Hong Kong kills poultry slaughterhouse plan, citing low avian-flu risk
Hong Kong's government said today it has decided to cancel plans for a centralized poultry slaughtering facility because the risk of avian influenza has dropped and the facility will not be commercially viable. In a government news release, Dr. York Chow, secretary for food and health, said the isolation rate for H9N2 avian flu viruses in retail poultry has dropped from 5.11% before major control measures were adopted in 2008 to 0.09% recently. He said the risk of human infection with avian flu is very low. In 2008 the government banned keeping poultry overnight in retail markets and introduced a buyout scheme for live poultry markets, which greatly reduced their number. Chow credited these and other control measures for the decrease in H9N2 virus findings. He also said consumers have shown a growing preference for frozen and chilled chicken over live chickens in recent years, and added, "We have conducted a commercial viability study which concluded it is not commercially viable to run a poultry slaughtering centre in Hong Kong." Chow did not refer to H5N1 avian flu, for which Hong Kong conducts intensive surveillance. That virus was found in a barn swallow in March but has not been reported in poultry in the region this year, according to the World Organization for Animal Health. Several mild human cases of H9N2 infection have been reported in Hong Kong in recent years.

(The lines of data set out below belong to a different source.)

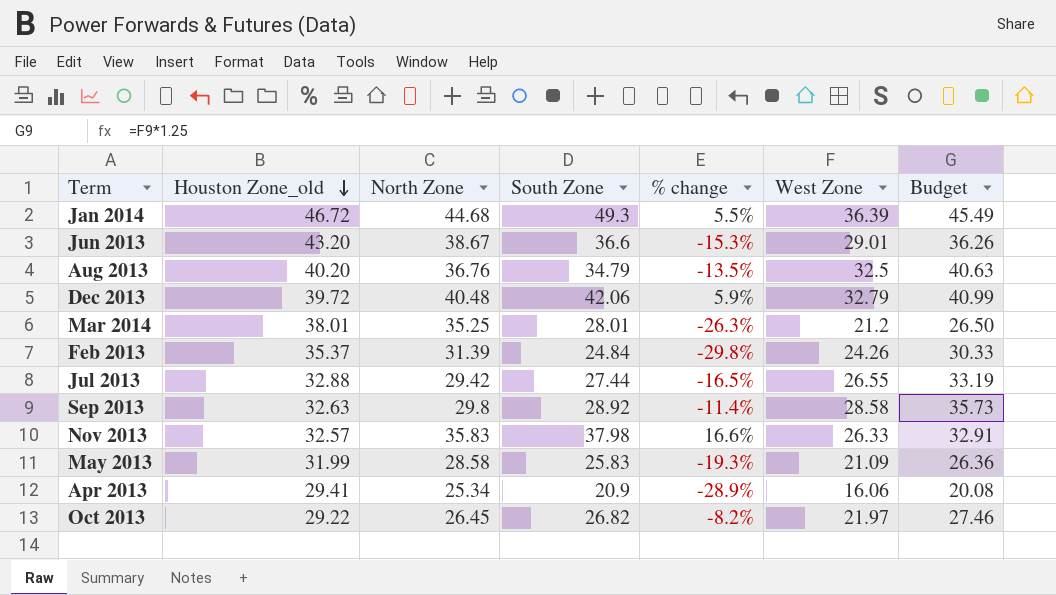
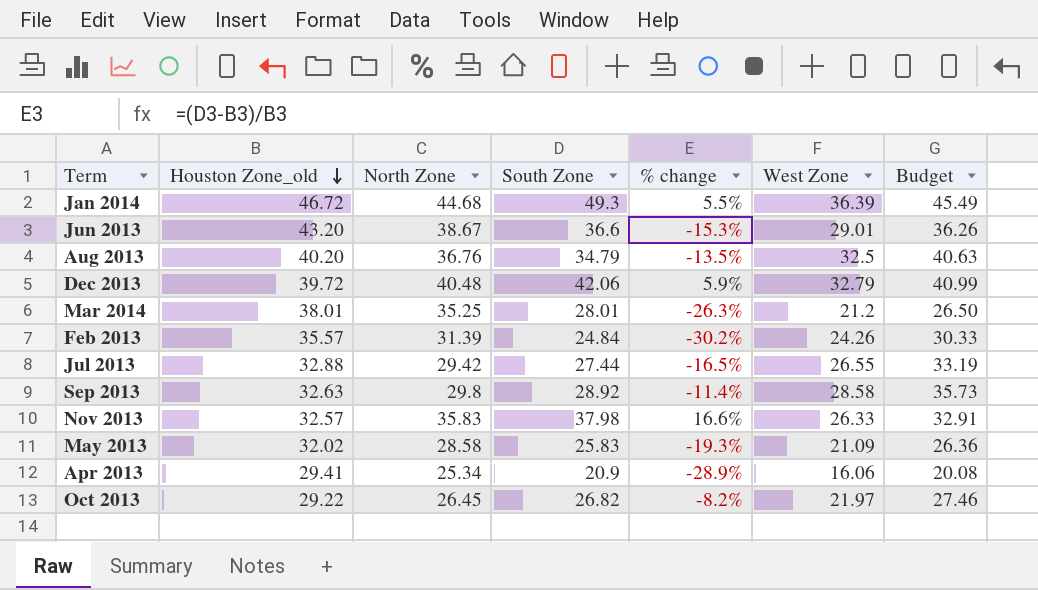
Feb 2013 | Houston Zone_old: 35.37 -> 35.57
Feb 2013 | % change: -29.8% -> -30.2%
May 2013 | Houston Zone_old: 31.99 -> 32.02

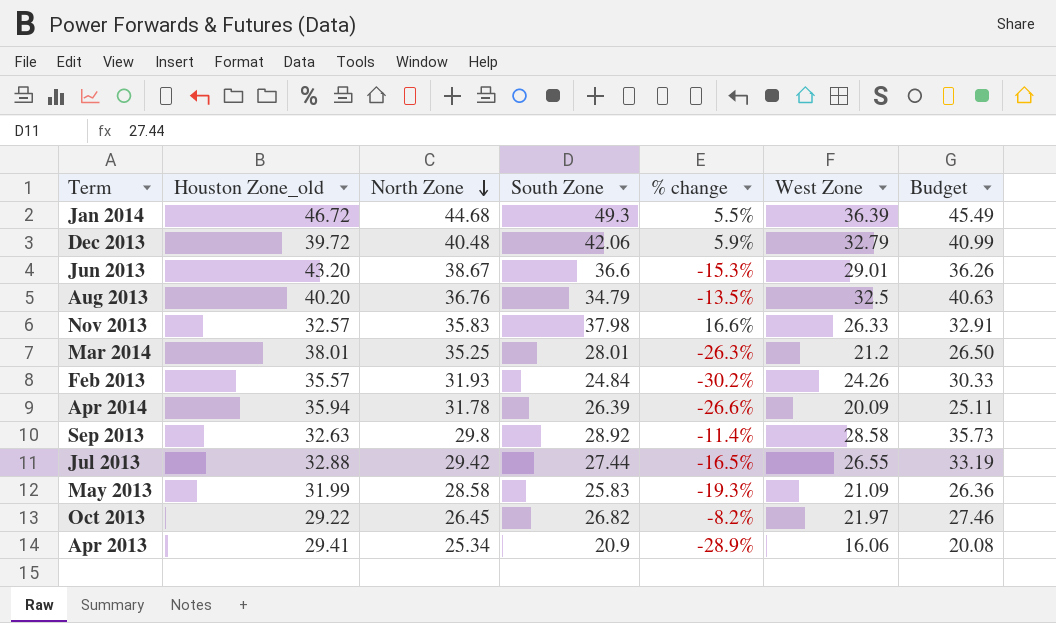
row order: Houston Zone_old descending -> North Zone descending
Feb 2013 | North Zone: 31.39 -> 31.93
row Apr 2014: none -> 35.94 | 31.78 | 26.39 | -26.6% | 20.09 | 25.11
May 2013 | Houston Zone_old: 32.02 -> 31.99

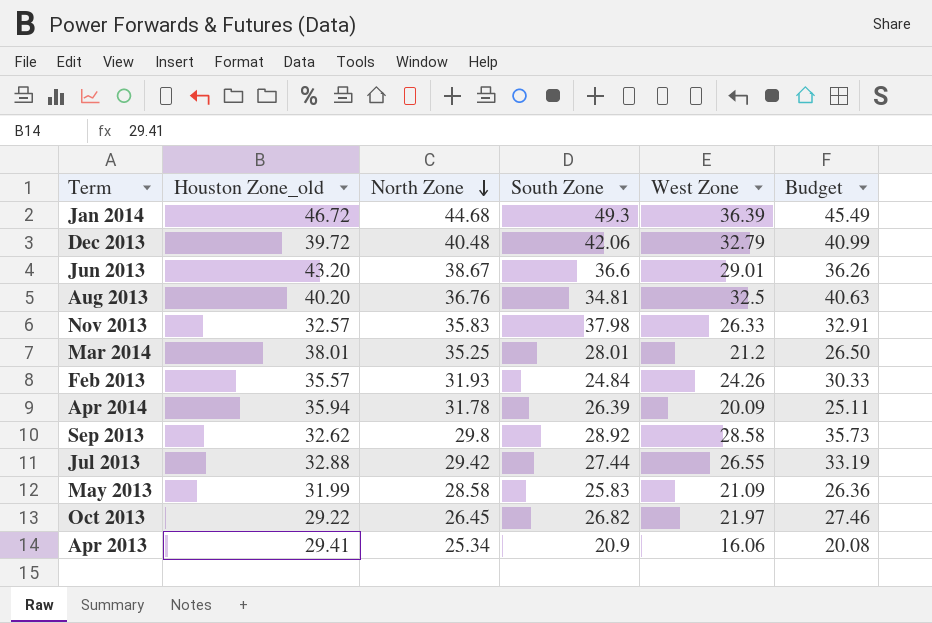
column % change | formula: ([South Zone] - [Houston Zone_old]) / [Houston Zone_old] -> none
Aug 2013 | South Zone: 34.79 -> 34.81
Sep 2013 | Houston Zone_old: 32.63 -> 32.62

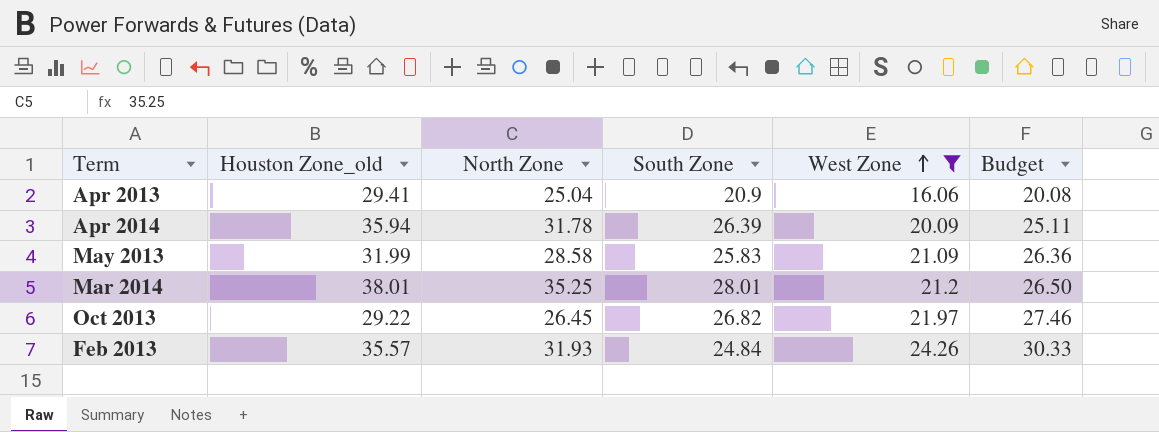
filter: none -> West Zone <= 24.26
row order: North Zone descending -> West Zone ascending
Apr 2013 | North Zone: 25.34 -> 25.04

Researchers say influenza A nucleoprotein is potential drug target
A Hong Kong University research team, writing in Nature Biotechnology, reports that the nucleoprotein component of influenza A viruses is a potential drug target and that a small-molecule compound called nucleozin shows promise as a weapon against it. Nucleoprotein facilitates the virus's entry into the cell nucleus, assists in viral transcription and genome replication, and facilitates viral genome assembly, according to a University of Hong Kong news release. The researchers identified nucleozin by screening a library of more than 50,000 compounds developed during research on SARS (severe acute respiratory syndrome). The team says that nucleozin inhibits the aggregation of nucleoprotein and its accumulation in the nuclei of host cells. The compound impeded viral replication in cell culture and protected mice that were given normally lethal doses of H5N1 avian flu virus, the report says. The researchers recommend investigating the nucleoproteins of other viruses as possible targets for small-molecule compounds.
May 30 Nature Biotechnology abstract

Produce business expert says strengthening FDA won't make food safer

Jim Prevor, founder and editor of Produce Business magazine, writes that giving the US Food and Drug Administration (FDA) more power—as proposed in the FDA Food Safety Modernization Act now before the Senate—will do little to make produce safer. Writing online recently in The New Atlantis, a journal dedicated to clarifying the moral and political understanding of technology, Prevor asserts that nothing can make fresh produce absolutely safe, but recommends several steps to make it safer than it is. His first recommendation is to change the legal framework for produce safety so that liability is not wholly fixed on producers but is shared by wholesalers and retailers, thereby giving the latter more of an incentive to buy only the safest products. Another is to increase the reliability of food safety certifications by rooting out bribery and corruption in agencies that certify products. Other steps Prevor recommends are to increase the capacity of state laboratories that investigate disease outbreaks, revitalize the Agricultural Extension Service so it can teach farmers about best practices for food safety, and provide more food-safety education for consumers. Prevor writes on food safety at PerishablePundit.com.